When I was in third grade I wanted to be a jockey. Like a lot of little girls, I loved horses with the passion of a thousand Celine Dion songs. I could think of no better life than to get to ride them -- in races! -- every day. I wrote horse stories by the score, pages and pages of equine prose, all of them starring me-Me-ME. And I was happy.
Then my teacher told me I would probably never be a jockey because I was a girl. Crushed my 8-year-old dreams in one off-handed comment.
So, I moved on. I decided I'd be a ballerina. Took dancing lessons, performed in a few recitals. Let's just say "grace" was not my middle name. Except on paper, where, in my feverish imaginings, I gave Pavlova a run for her money.
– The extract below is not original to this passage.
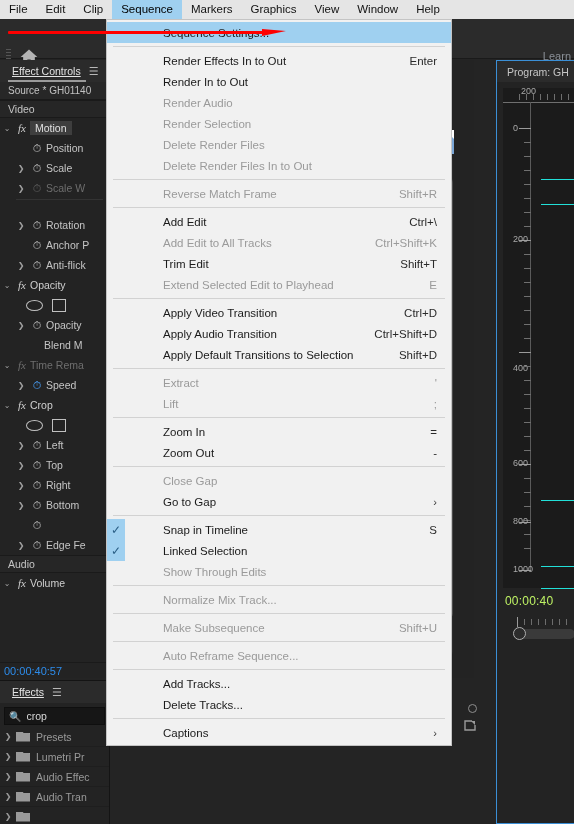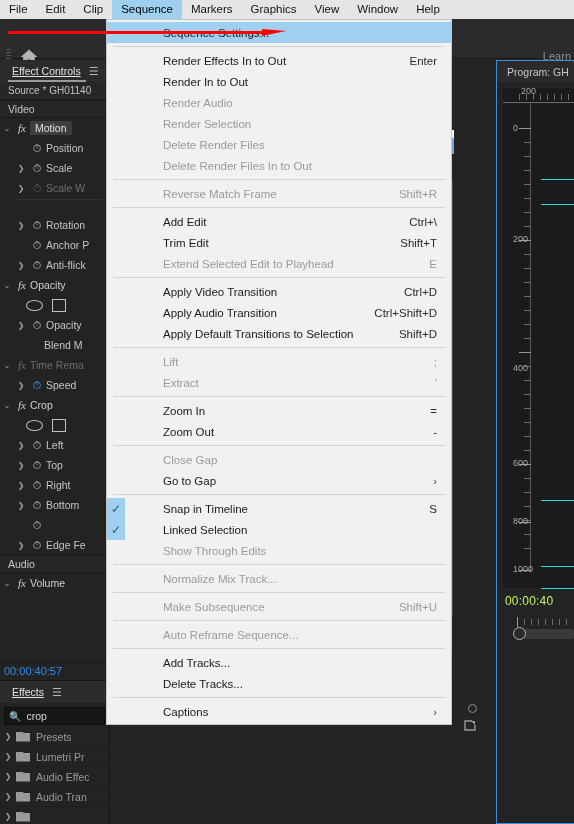"Add Edit to All Tracks" div.item { html: none -> <div> <span>Add Edit to All Tracks</span> <span>Ctrl+Shift+K</span> </div> }
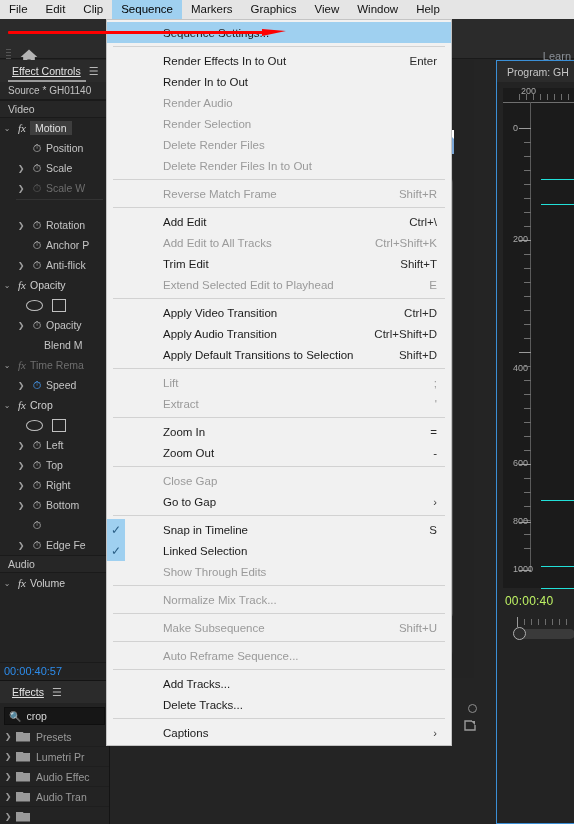"Lift" div.item { order: before "Extract" -> after "Extract" }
Next, acting entered my life, and I gave that one a better run. All through high school and college, and even professionally (um, in the sense that I got paid to do it) for a while afterward. Fun, and I loved the getting-into-the-characters-heads aspect of it, but I always craved a bit more control. I wanted to be ALL the characters. AND the director.
For a time I taught high school, but I hardly count that because, while rewarding in its own way, it was never something I had that aforementioned passion for. I just needed the money, and the crazy students and staff were fodder for my evening interludes with my pen, so I could tolerate it.
I went to grad school, got married, had kids--wonderful and fulfilling experiences--all while scribbling in my spare moments. And finally it dawned on me what I wanted to be when I grew up.
Funny how it was what I'd been all along.